> [What this task involves]: Find the string "essentially" in the material. Copy every line that has it.

> [Data]:
╔══

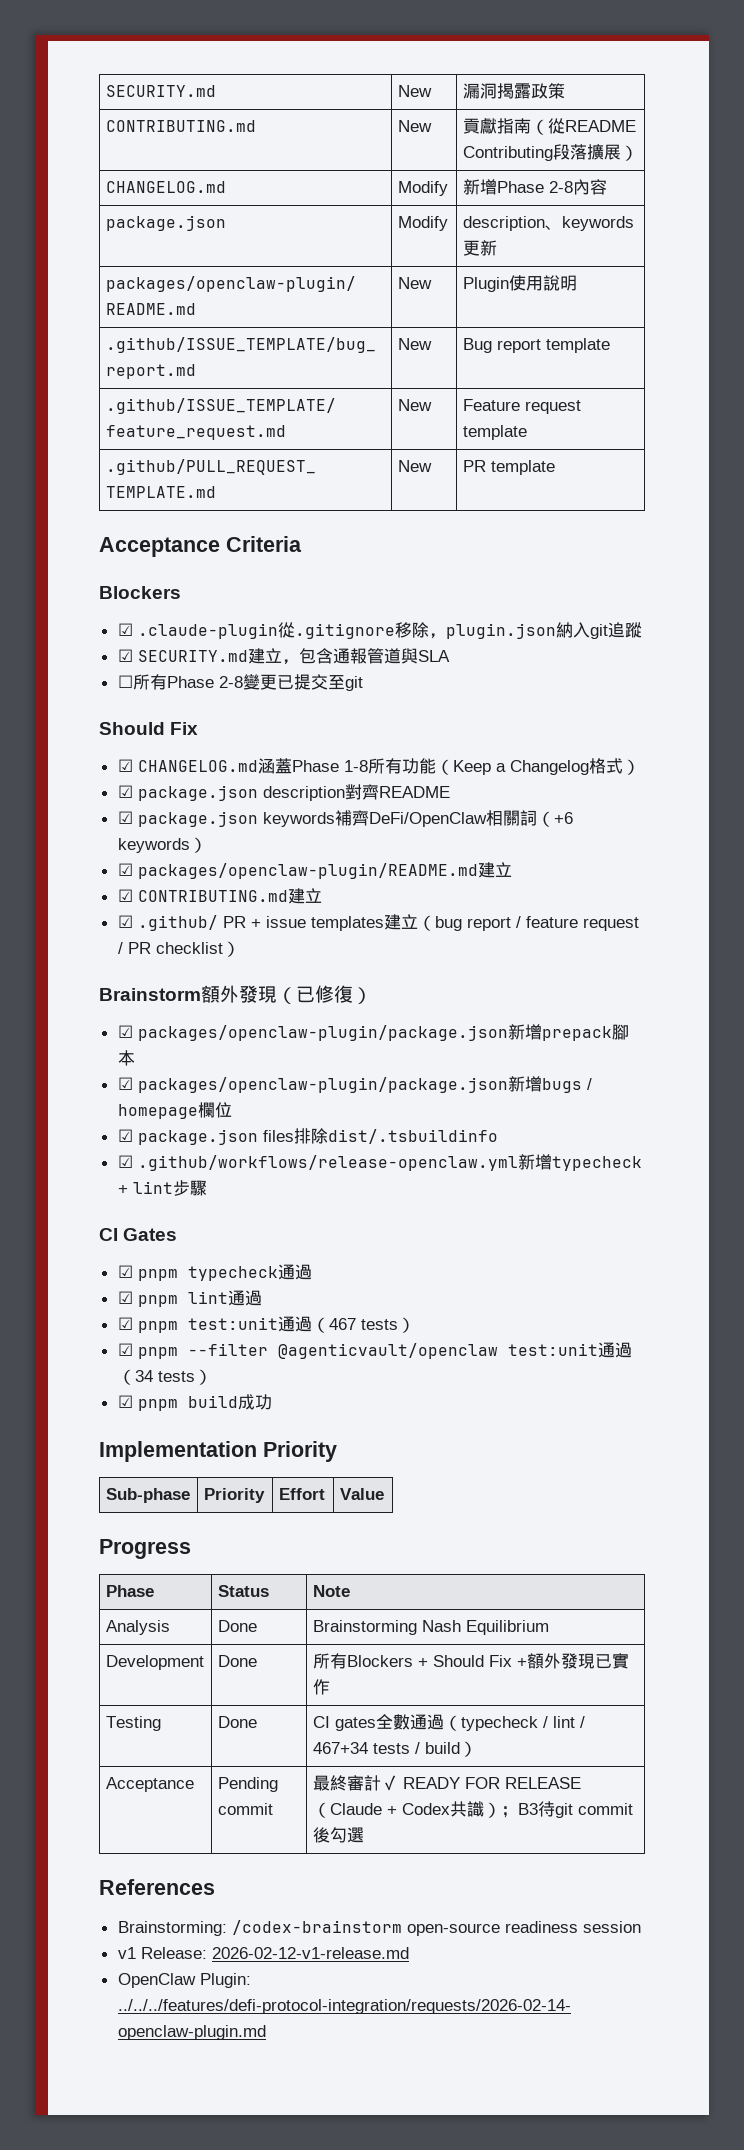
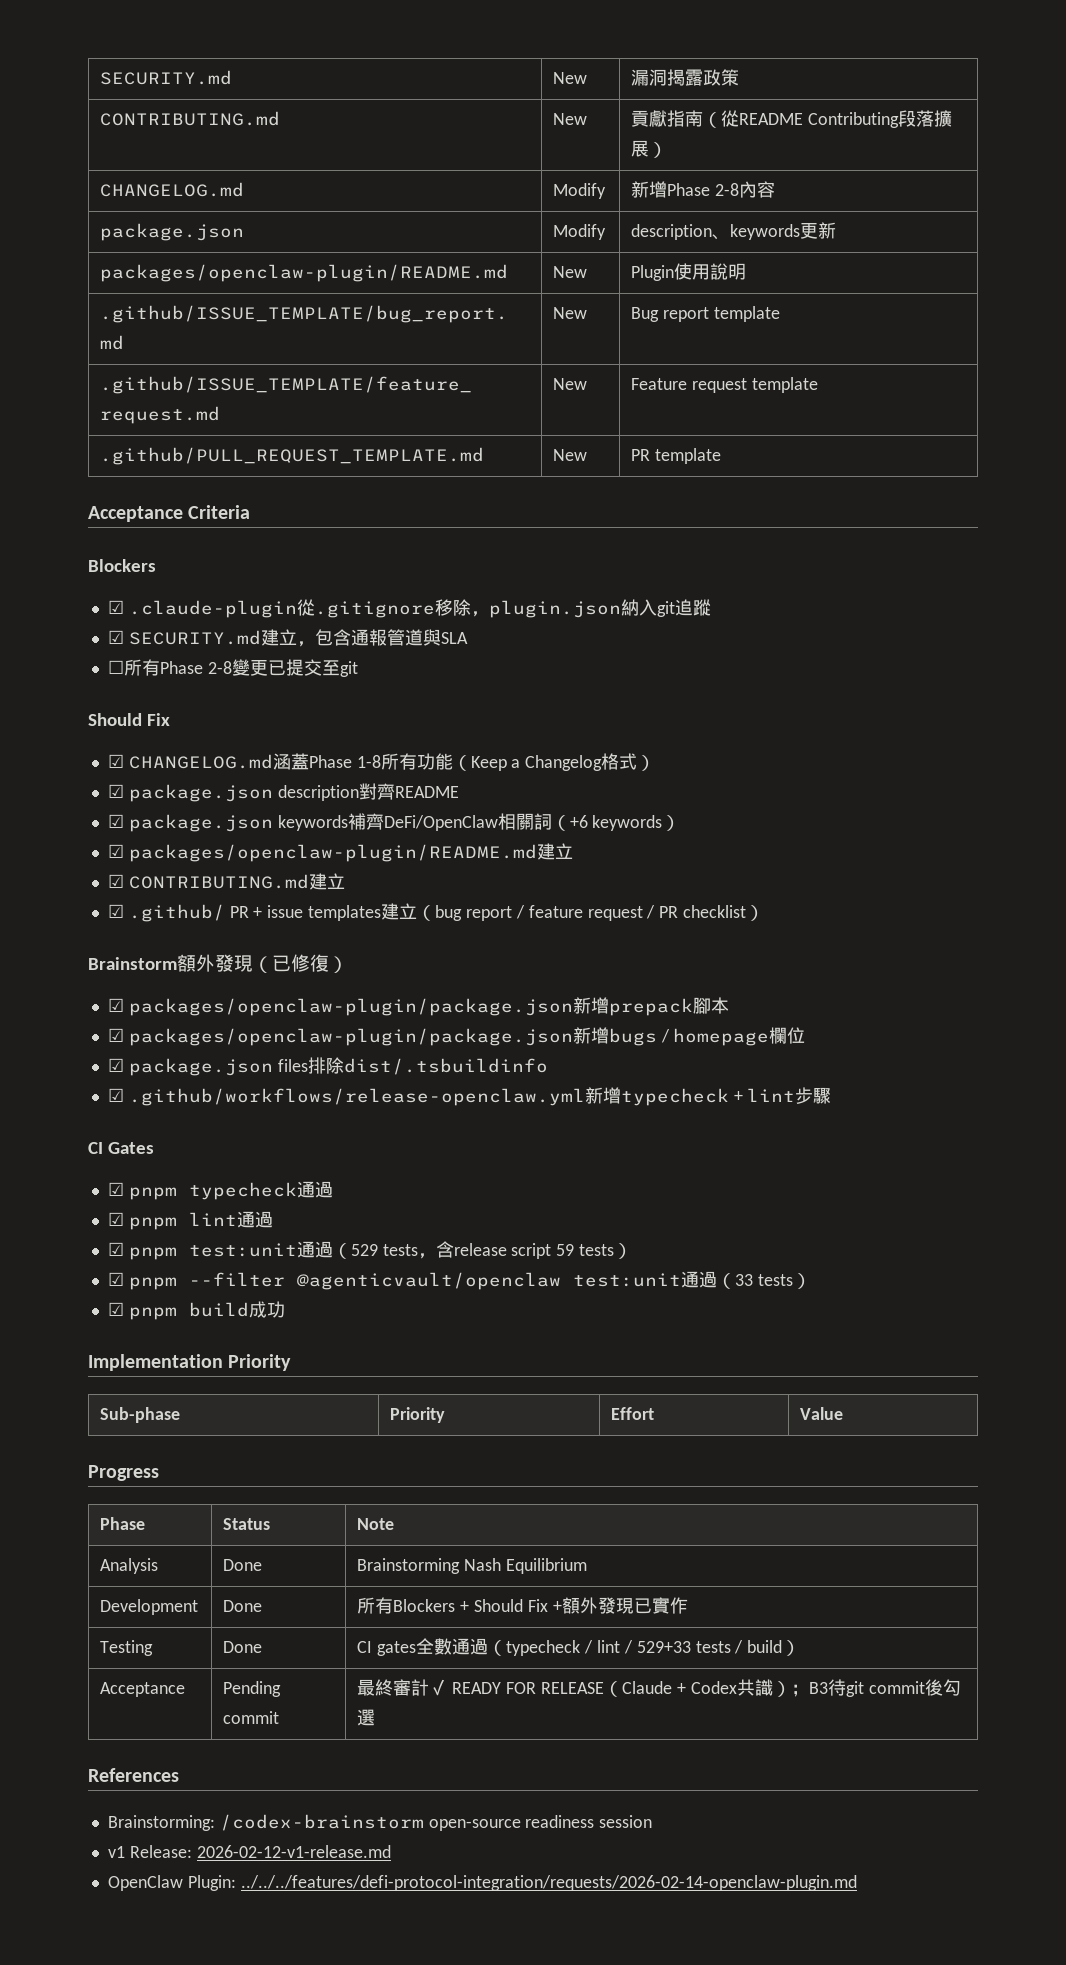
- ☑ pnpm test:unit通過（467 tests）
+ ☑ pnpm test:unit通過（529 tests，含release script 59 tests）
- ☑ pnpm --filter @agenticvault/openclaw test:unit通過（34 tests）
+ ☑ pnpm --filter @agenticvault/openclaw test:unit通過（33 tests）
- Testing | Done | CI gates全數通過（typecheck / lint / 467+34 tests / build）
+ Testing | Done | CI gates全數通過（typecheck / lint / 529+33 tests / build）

╚══
╔══

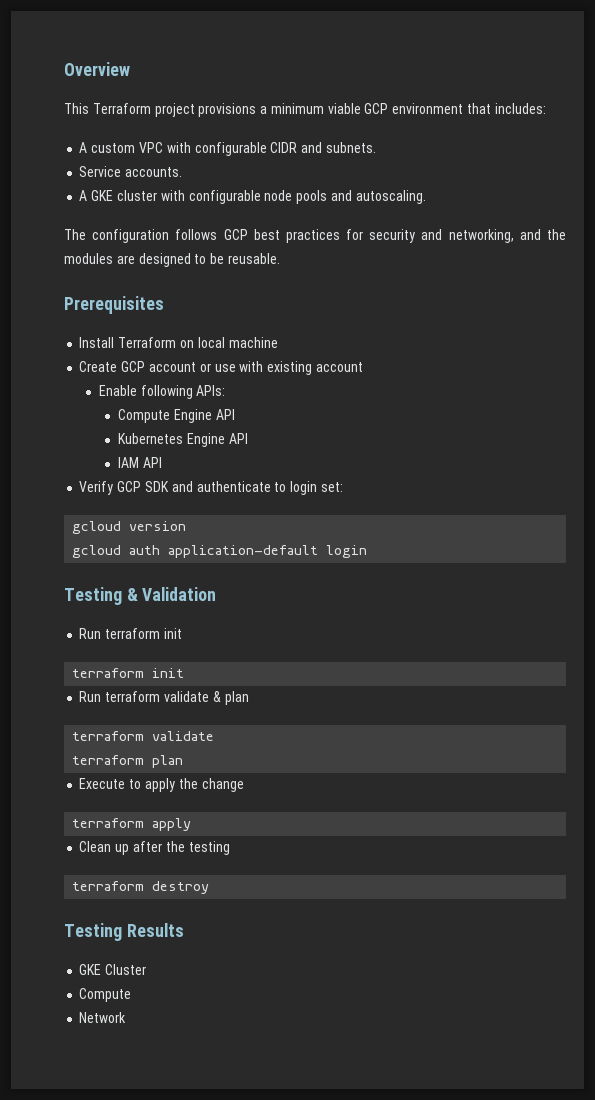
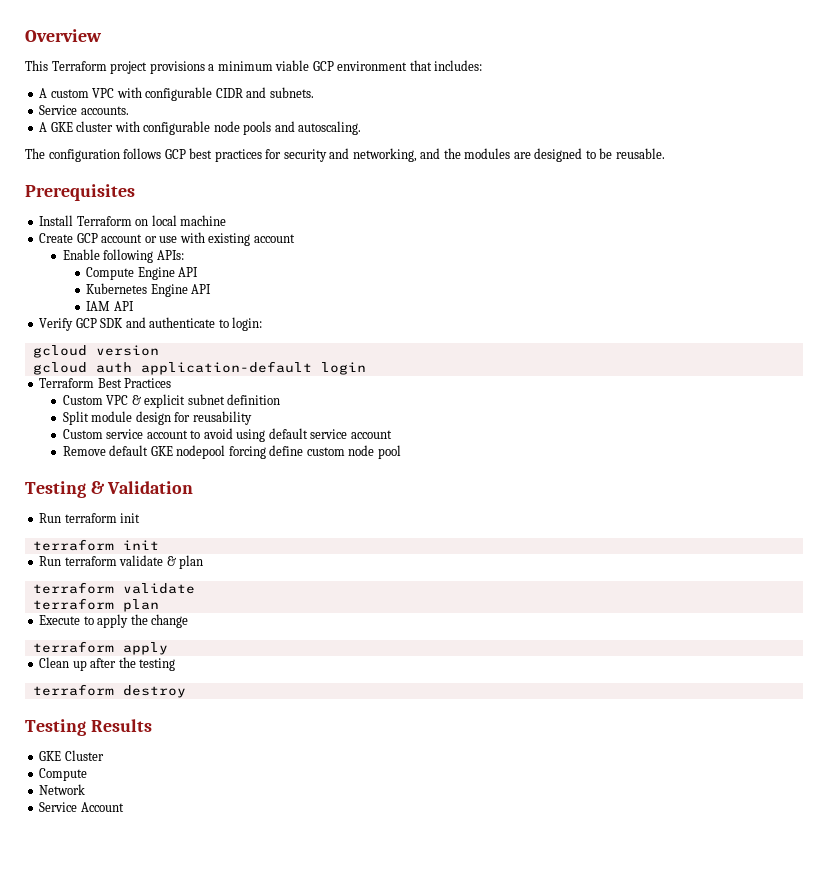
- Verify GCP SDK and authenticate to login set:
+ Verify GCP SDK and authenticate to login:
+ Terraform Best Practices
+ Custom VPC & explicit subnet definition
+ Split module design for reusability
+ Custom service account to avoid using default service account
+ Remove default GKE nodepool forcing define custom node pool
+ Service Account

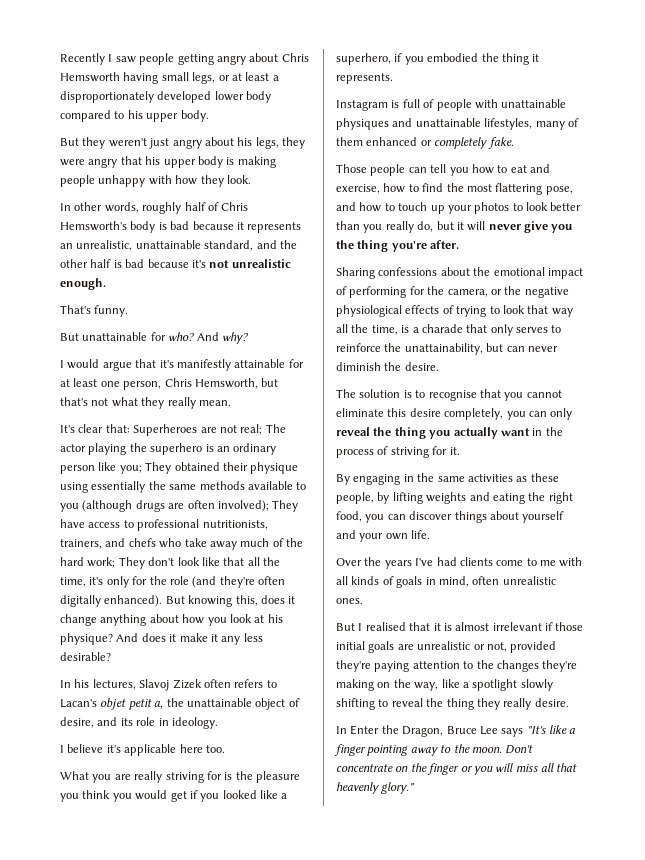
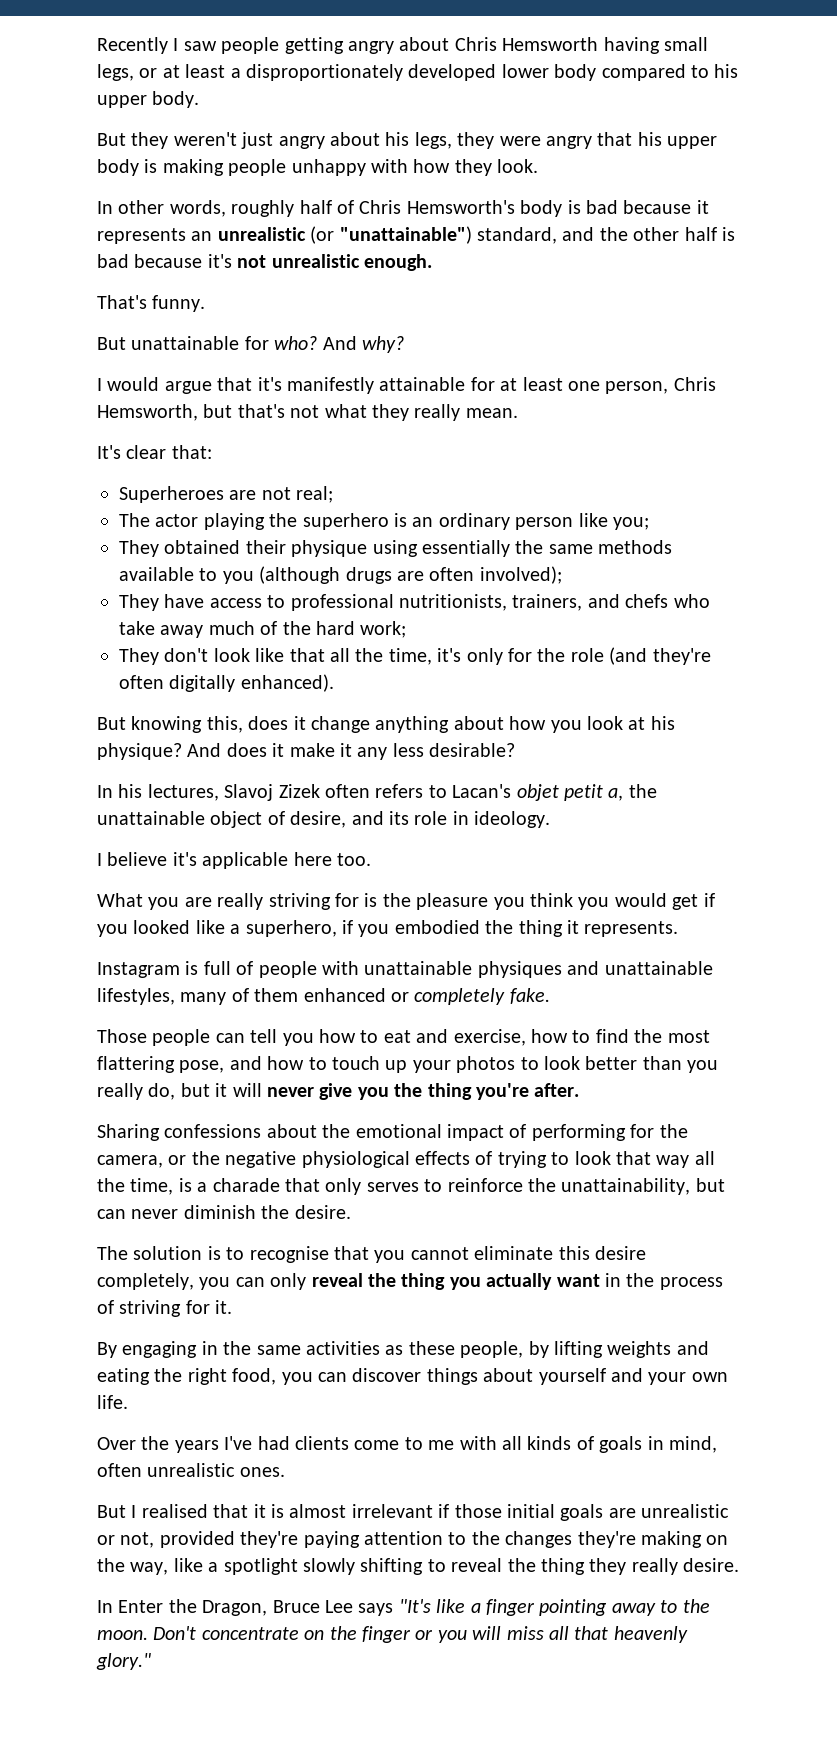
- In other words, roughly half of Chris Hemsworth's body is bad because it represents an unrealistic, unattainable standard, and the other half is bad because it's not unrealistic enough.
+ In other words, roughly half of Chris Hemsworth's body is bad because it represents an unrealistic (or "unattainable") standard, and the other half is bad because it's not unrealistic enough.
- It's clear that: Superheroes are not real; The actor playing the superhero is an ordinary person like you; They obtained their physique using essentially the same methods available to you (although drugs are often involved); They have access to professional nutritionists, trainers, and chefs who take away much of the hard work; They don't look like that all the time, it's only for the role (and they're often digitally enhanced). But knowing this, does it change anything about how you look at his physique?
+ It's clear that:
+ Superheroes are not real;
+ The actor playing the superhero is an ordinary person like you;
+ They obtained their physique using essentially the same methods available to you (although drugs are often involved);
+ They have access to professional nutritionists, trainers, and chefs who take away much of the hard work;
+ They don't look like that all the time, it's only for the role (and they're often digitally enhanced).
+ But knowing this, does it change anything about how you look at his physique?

╚══
╔══

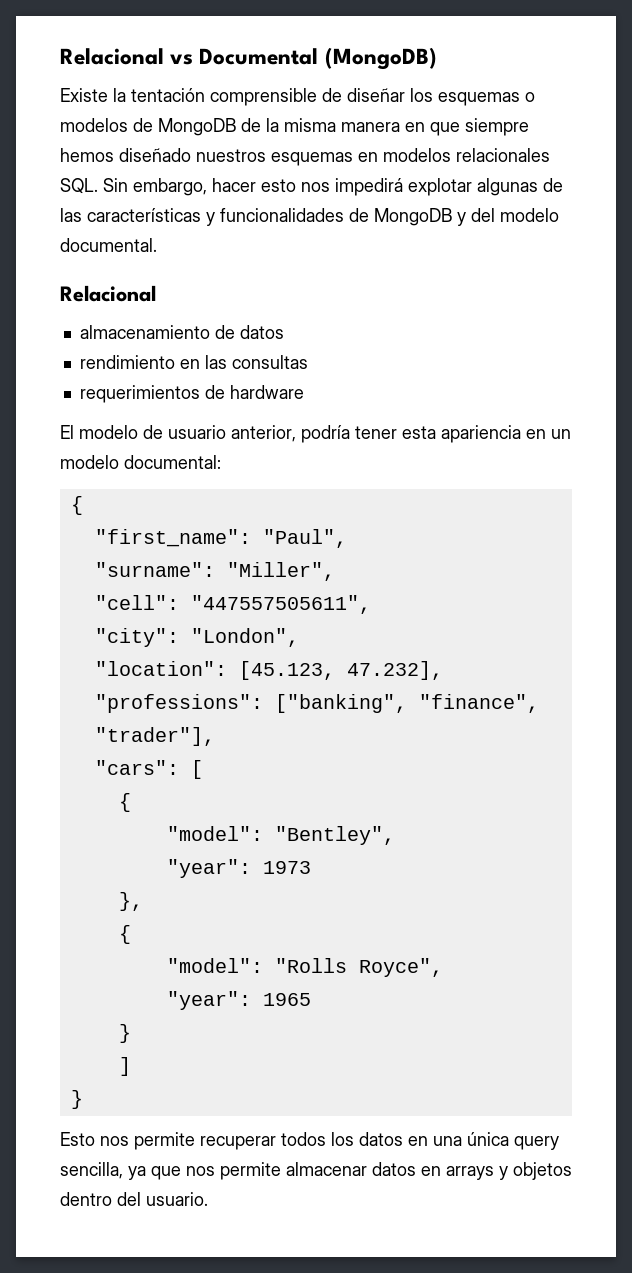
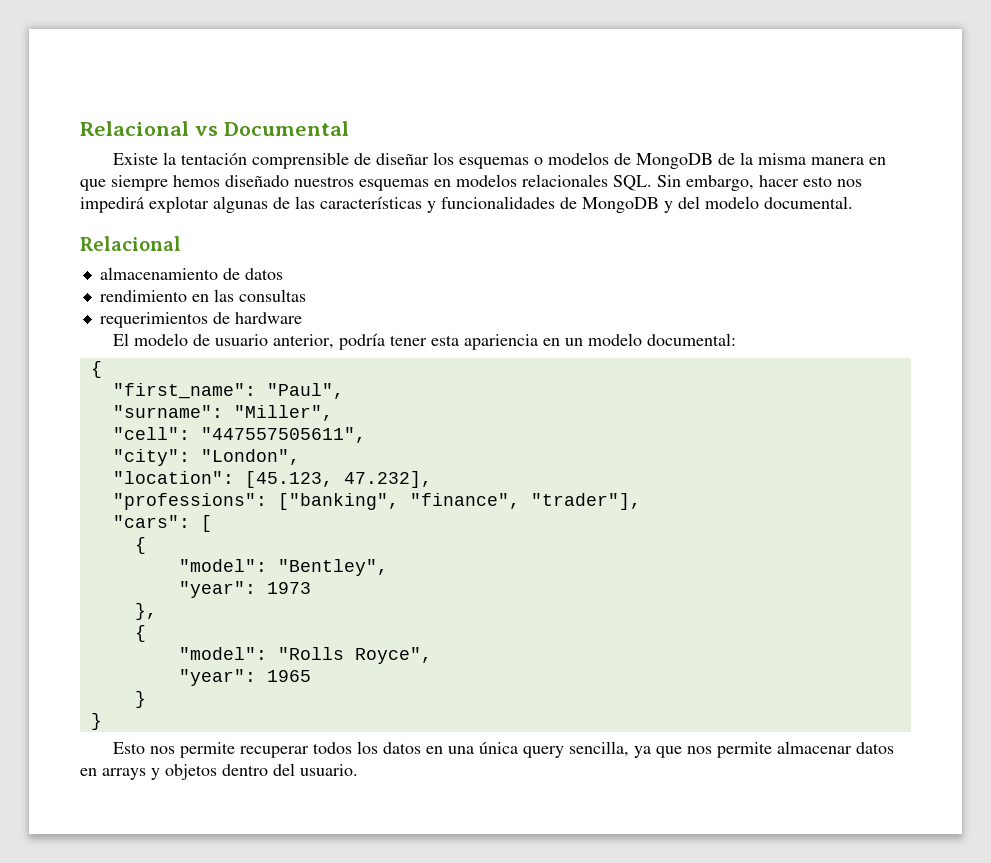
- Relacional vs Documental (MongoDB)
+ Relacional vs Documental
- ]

╚══

> [Response below]:
- It's clear that: Superheroes are not real; The actor playing the superhero is an ordinary person like you; They obtained their physique using essentially the same methods available to you (although drugs are often involved); They have access to professional nutritionists, trainers, and chefs who take away much of the hard work; They don't look like that all the time, it's only for the role (and they're often digitally enhanced). But knowing this, does it change anything about how you look at his physique?
+ They obtained their physique using essentially the same methods available to you (although drugs are often involved);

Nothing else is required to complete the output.